There are millions of university teachers around the world and tens of millions of students, whose knowledge could be put to greater use, says project instigator Rick Watson at the University of Georgia in Athens. Countless essays and assignments are currently consigned to the waste bin. "It's an untapped intellectual resource."

How can millions of people write a coherent book?

Well, it's not an entire free-for-all. Anyone will be able to contribute to the new textbooks, true -- but unlike wikipedia, the online, user-made encyclopedia, only an editor will be able to approve contributions. Otherwise the texts risk being wrong, long and hard to follow, with students being able to fall back on the old "but it's in the text, sir" excuse for wrong answers in their essays.

Do we really need more textbooks?

The particular goal of this project is to create free books for those students in developing countries who cannot afford traditional textbooks, which can cost $100 or more. Most current textbooks cannot be freely scanned on to the web because they are protected by copyright. And in fast-moving fields such as computer science, a printed textbook quickly falls out of date.

Of course, any student can already glean a wealth of information on any topic from the web. But as every student knows, you can drown in information without a good text as a guide.
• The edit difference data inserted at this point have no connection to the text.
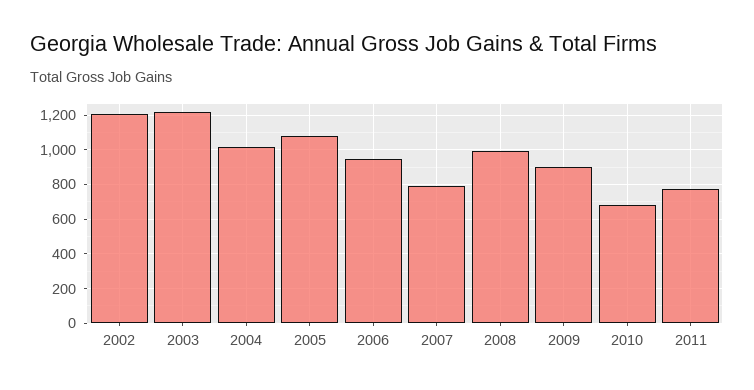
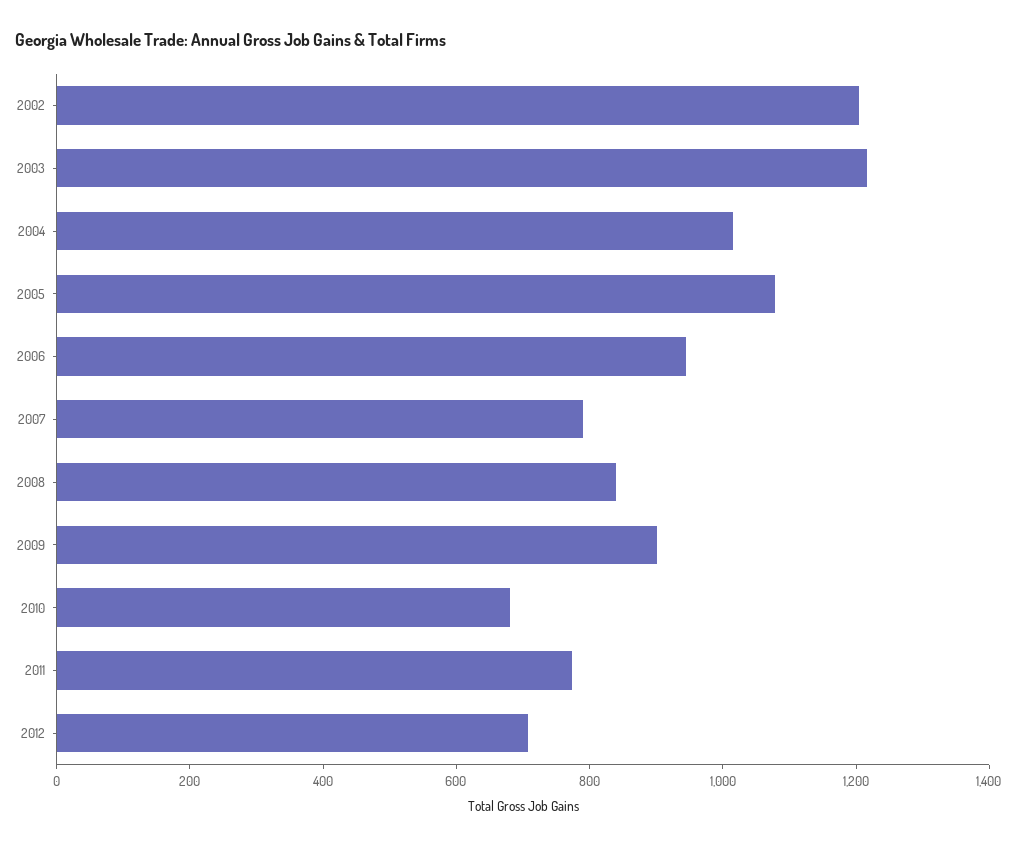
2008: 1000 -> 850
2012: none -> 700

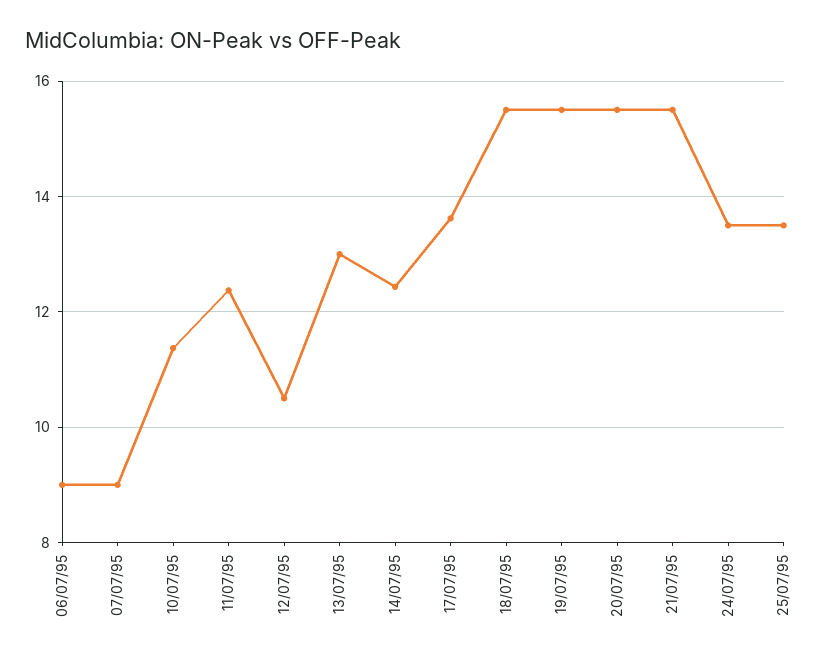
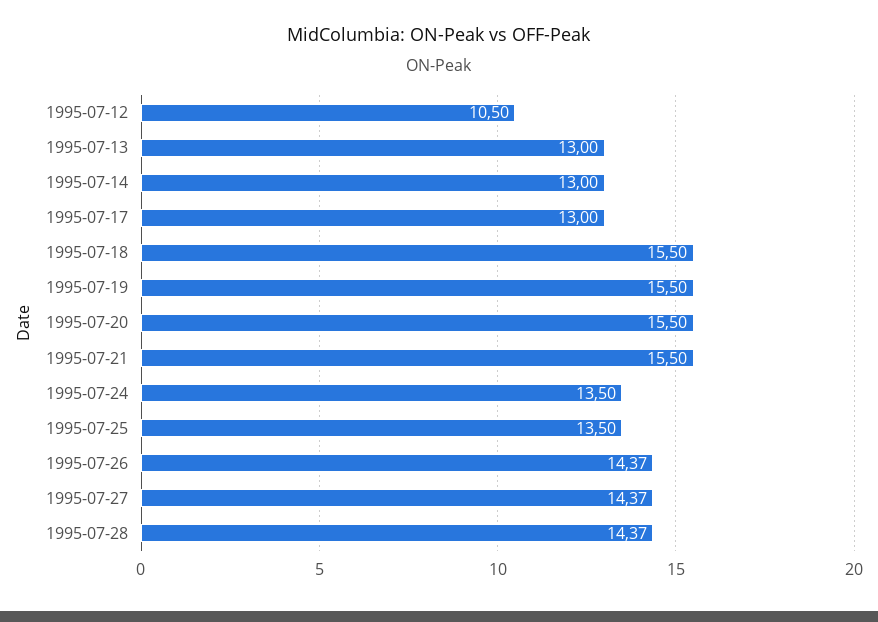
06/07/95: 9 -> none
07/07/95: 9 -> none
10/07/95: 11.4 -> none
11/07/95: 12.4 -> none
14/07/95: 12.4 -> 13
17/07/95: 13.6 -> 13
1995-07-26: none -> 14.37
1995-07-27: none -> 14.37
1995-07-28: none -> 14.37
I like this idea for a couple of reasons.

1) Because the ability to edit is widespread but the approval of those edits is chaperoned, you combine the best parts of Wikipedia while skirting its worst issues: abuse and inaccurary.
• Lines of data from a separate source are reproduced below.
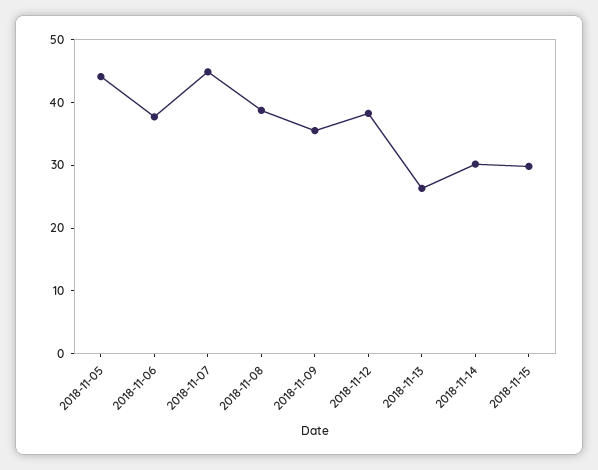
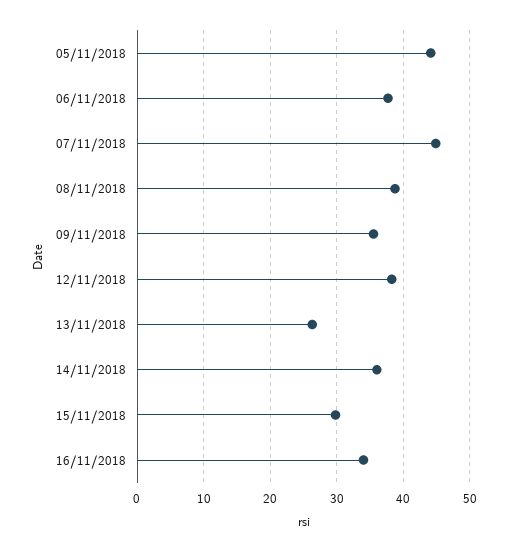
2018-11-14: 30 -> 36
16/11/2018: none -> 34

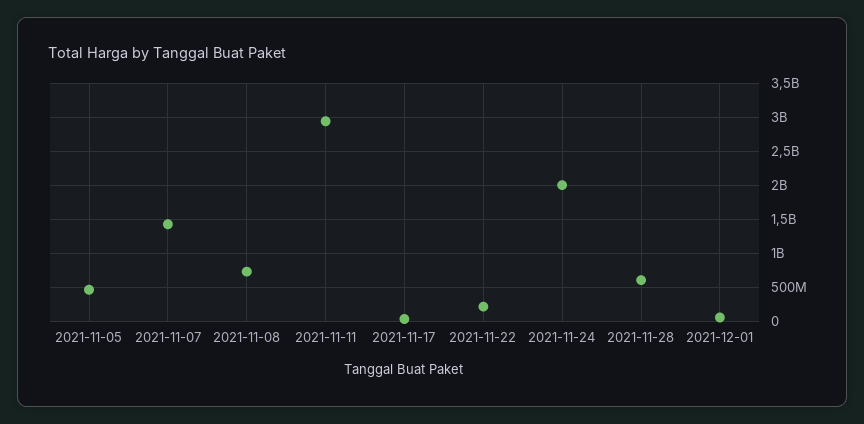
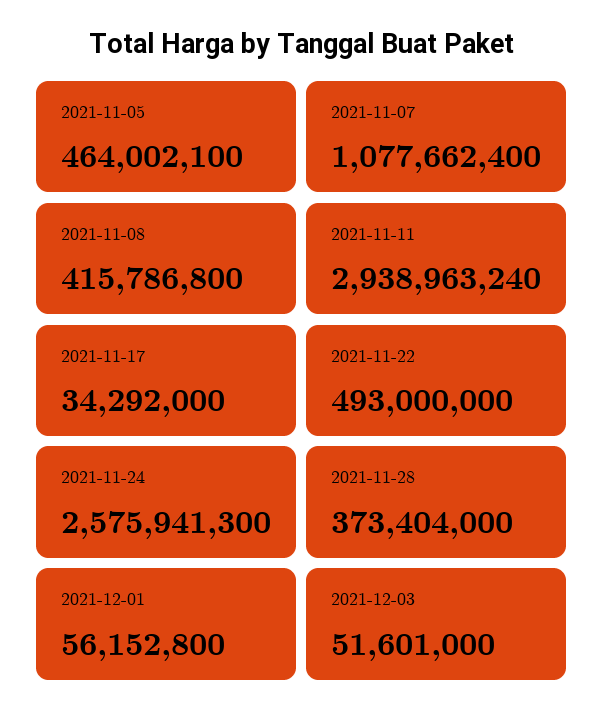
2021-11-07: 1400000000 -> 1077662400
2021-11-08: 700000000 -> 415786800
2021-11-22: 200000000 -> 493000000
2021-11-24: 2000000000 -> 2575941300
2021-11-28: 600000000 -> 373404000
2021-12-03: none -> 51601000

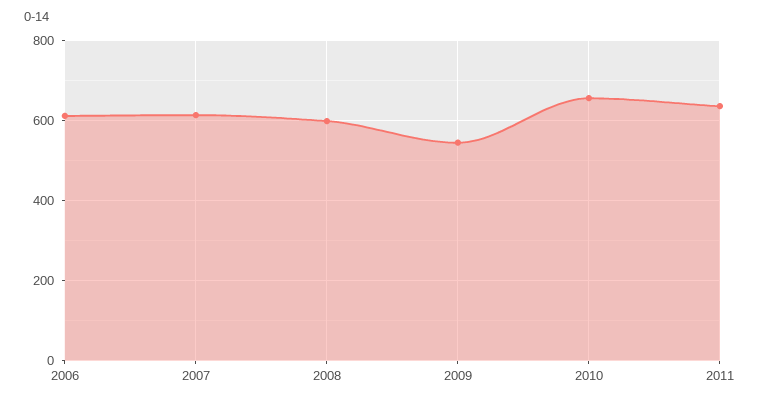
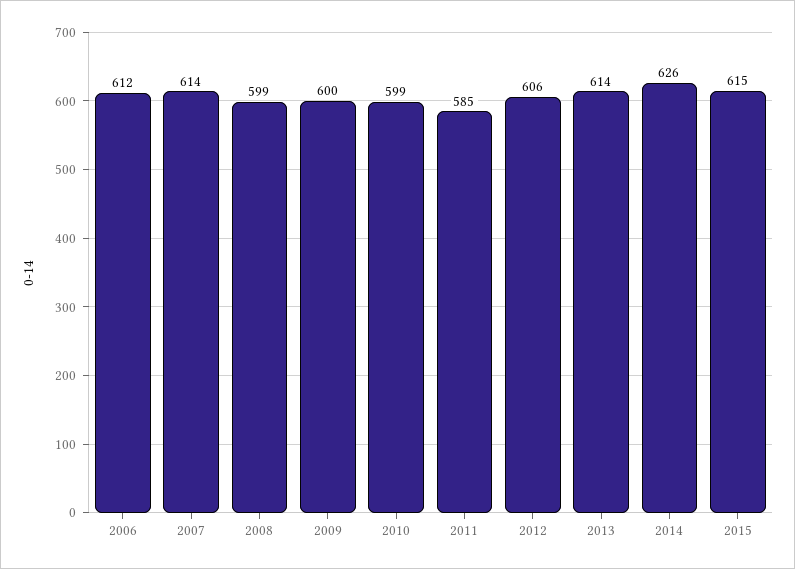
2009: 540 -> 600
2010: 660 -> 599
2011: 640 -> 585
2012: none -> 606
2013: none -> 614
2014: none -> 626
2015: none -> 615

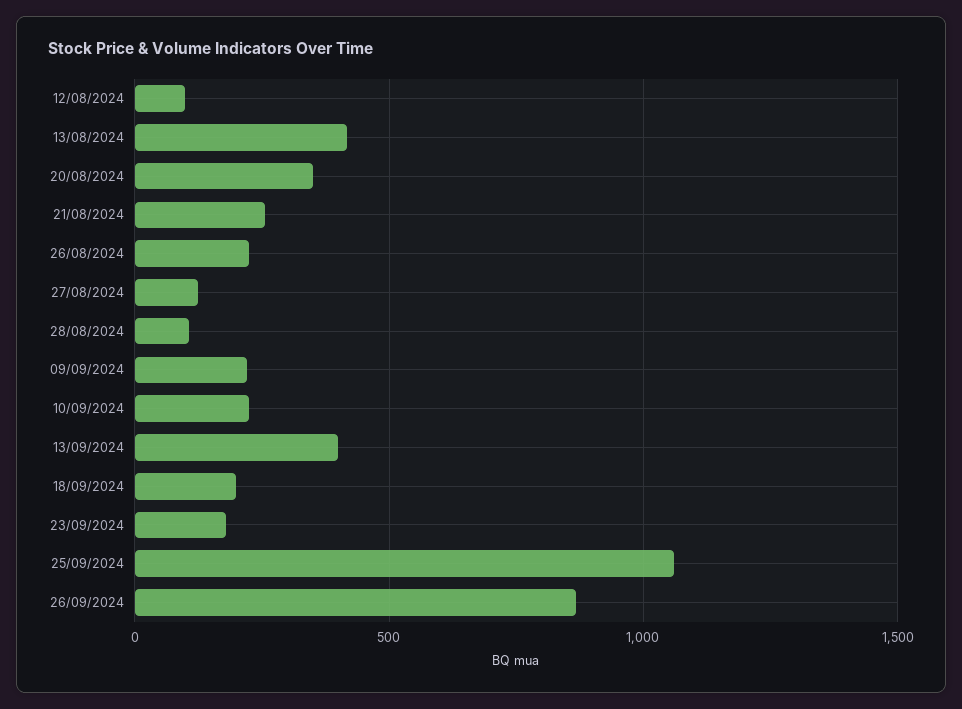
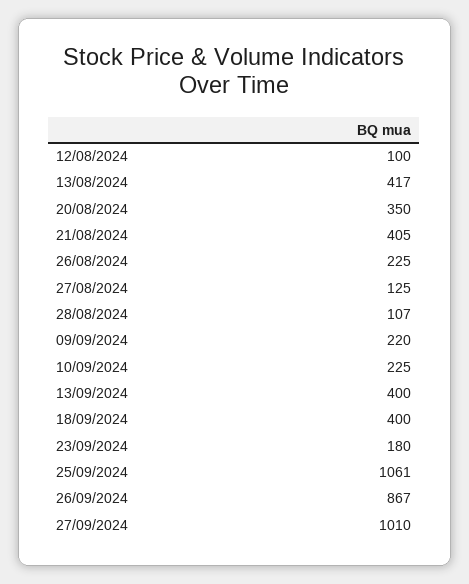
21/08/2024: 250 -> 405
18/09/2024: 200 -> 400
27/09/2024: none -> 1010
2) Anyone who has attended college in the last decade has to be astonished by the shameful increases in textbook prices. Any alternatives for students would be much appreciated.

3) No textbook is absolutely current. In fact, the process of making textbooks -- particularly large textbooks that are written by teams -- is not unlike a Wiki collaboration. Modifying the textbooks incrementally over time as new information comes in would make them much more likely to be up to date.
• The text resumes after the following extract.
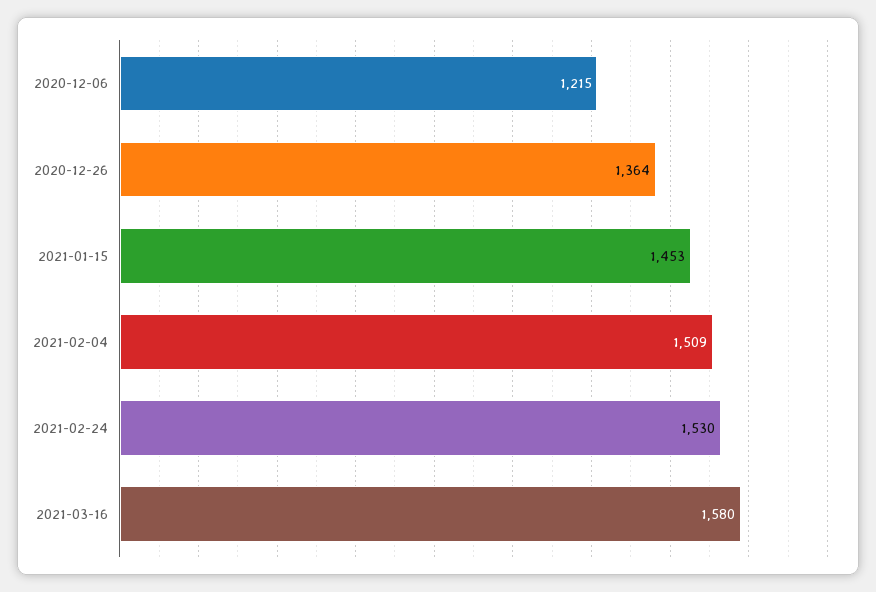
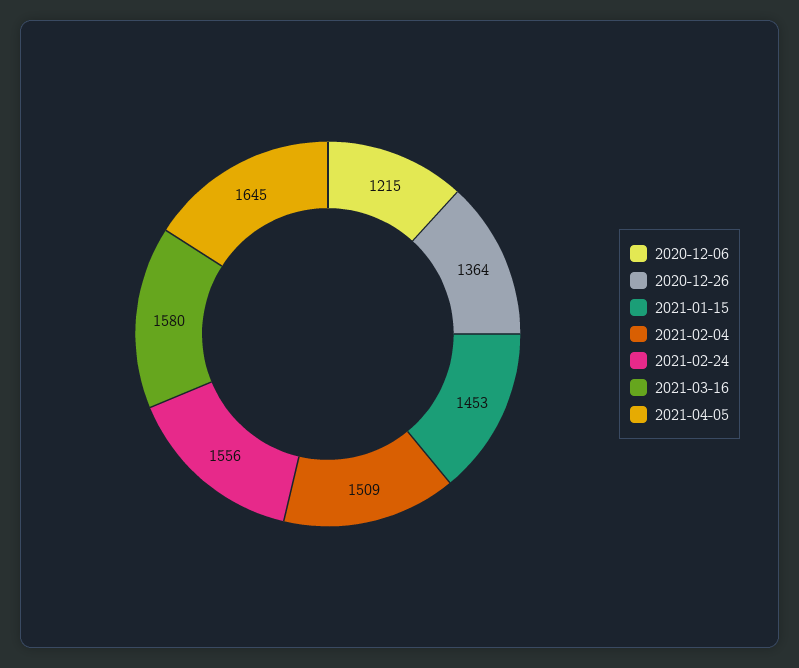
2021-02-24: 1530 -> 1556
2021-04-05: none -> 1645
4) You could make this part of the learning experience. For example, say I am a professor for a Intro to Neuroscience class. I start off with a basic Wiki filled with articles I have written about the lectures in the course. At the end of the course as an extra credit project, I could ask students to go modify or add something to their textbooks. The edits could be verified by the TAs and added for the next year's class. The benefit for students is the ability to truly participate in their learning. The benefit for the professor is an increasingly more accurate and more comprehensible textbook that accrues the longer the professor teaches.

The one reservation that I have about all of this is when paradigms really shift in science. For example, say our entire concept of LTP changes from a truly provocative paper. How would a Wiki adapt to that? Surely someone would try and edit the article, but there are bound to be holdouts to the old view. How can the new article be resolved to incorporate the new views? Would you feel comfortable for an unauthorized individual to scrap and article and start fresh? These are issues they are going to have to work out.

One more thing about Wikis. They are superhandy when you are a grad student trying to organize your thoughts for a thesis proposal. You can start one and have it hosted for free at a site called PBWiki. I have been using it for a couple of months in a nonpublic fashion to compile lab protocols and organize my thoughts about papers. I highly recommend it particularly because it is easily accessible to people with a limited computer science background.

More like this

I think that reservation you bring up is a plus for the wiki system. Sure, that'll be an issue. But how is a traditional textbook going to adapt to the new research? At the very least, the wiki will give the reader a sense that the field is dynamic and that there are always disagreements about how something or other works. With a book, you'd have to wait until the next edition and then spend another $100!

It's not a new idea. The WikiBooks project has been producing wiki textbooks for a few years.